Il Messico è l’avversario degli ottavi. Stoichkov al sesto minuto scappa in contropiede, è imprendibile, la mette dentro con un bolide.

I centroamericani pareggiano su rigore. L’equilibrio non si spezza più fino al 90esimo, non lo fa nemmeno ai supplementari. Bobi Mihailov, portiere e capitano di quella Bulgaria, ai rigori si prende la scena e ne para tre, portando i compagni a giocarsi i quarti con i campioni iridati della Germania.

Il calcio, vero oppio dei popoli

La sfida con i teutonici è senza dubbio il punto più alto mai raggiunto dal calcio bulgaro e il peso della sfida grava palesemente sulle gambe e sui pensieri degli undici in campo.

Il primo tempo è scialbo, ma nella ripresa Letchkov al terzo minuto atterra Klinsmann: è rigore. Matthaeus non sbaglia. I bulgari sembrano non averne e più: al minuto 25’ Voeller imbecca di tacco Helmer che sciupa, poi c’è la rete di Voeller, annullata per fuorigioco. Un fuorigioco che è una scintilla. Un minuto più tardi il Genio, Hristo Stoichkov, calcia una punizione magistrale è 1 a 1.

I campioni sono increduli, escono dalla partita. Tanto basta ai baciati da Dio, Lankov mette in mezzo, Letchkov va in tuffo: la Bulgaria è in vantaggio, ci resterà. È una giornata storica, che entra di diritto negli annali. La gente impazzisce e festante invade le strade per restarci tutta la notte. Il calcio, ancora una volta, ha cancellato per un po’ tutti i problemi: oppio dei popoli.

Sacchi, e l’imparzialità di Dio

La semifinale è con l’Italia di Sacchi, la sensazione è che anche questa volta si passerà. Gli undici bulgari sono all’apice della condizione psicofisica, si sentono invincibili, perché hanno Hristo, perché al fatto che Dio sia bulgaro oramai hanno preso l’abitudine.

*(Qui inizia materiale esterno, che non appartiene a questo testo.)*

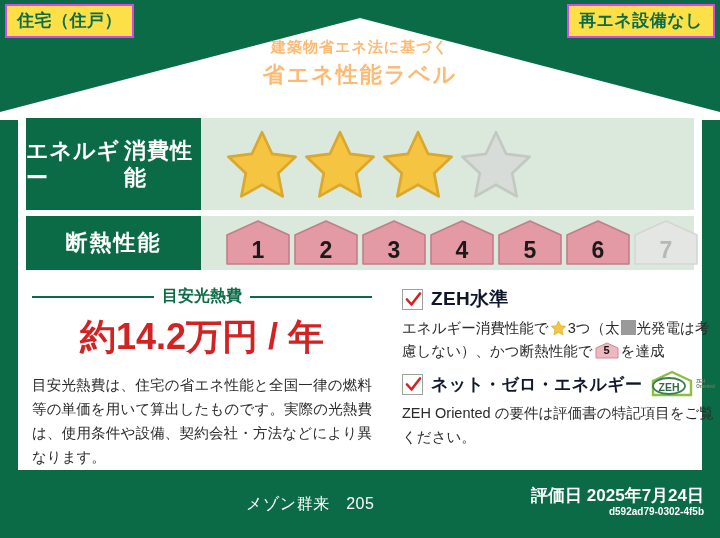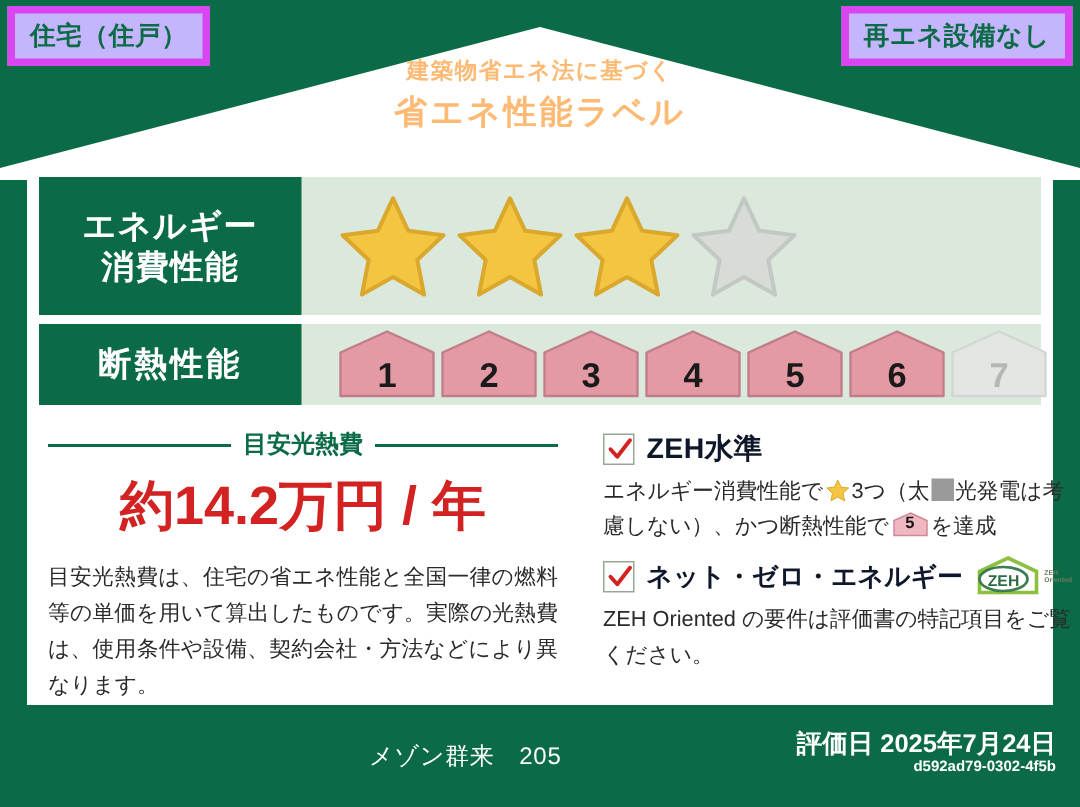"住宅（住戸）" .tag { background: #c4b5fd -> #fde047; border: 5px solid #d946ef -> 2px solid #d946ef }
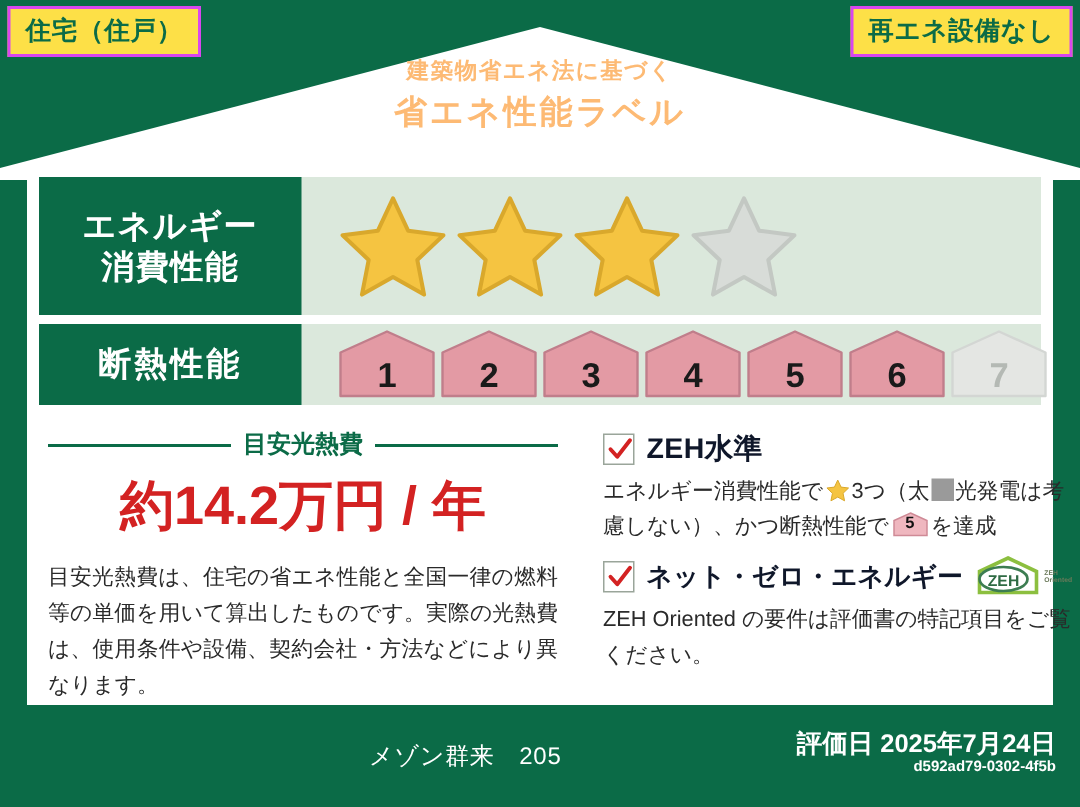"エネルギー" .perf-label { flex-direction: column -> row }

I primi minuti ci raccontano di una gara bloccata: la Bulgaria aspetta, lasciando il pallino del gioco agli azzurri, Baggio è marcato a uomo da Iankov. Dopo venti minuti di niente c’è l’intuizione. Il Divin Codino vince un contrasto con Iankov sulla sinistra, salta Houbtchev e pennella un destro a rientrare, Mikhailov non può nulla.

L’Italia in vantaggio è una squadra orgogliosa e impetuosa. Dopo nemmeno un minuto Albertini prima c’entra un palo, servito da Baggio, e poi sfiora un gol con lo scavetto. Non è finita. Donadoni allarga ancora per Albertini, questa volta cerca lui Baggio. Il 10 si smarca, va in torsione, diagonale: 2 a 0.

I bulgari sono annichiliti, come chi si sente tradito. Gli azzurri superiori in tutto non riescono a mettere tre lunghezze tra loro e gli avversari. Capita così che Balakov si inventa la giocata della vita: salta mezza difesa italiana e viene atterrato da Pagliuca. Rigore. Stoichkov non sbaglia, con sei reti diventerà capocannoniere del torneo ma il resto è storia. Il sogno finale non si realizzerà. La generazione d’oro del calcio bulgaro all’oro non ci arriverà mai.

Al ritorno in patria i giocatori sono accolti come degli eroi e assorbiti da un vortice di sentimenti. La gioia forse già svanita, la gratitudine, durerà per sempre, la malinconia nata dalla consapevolezza che quegli eroi sono solo uomini, che Hristo è solo un nome e che Dio non ha nazionalità.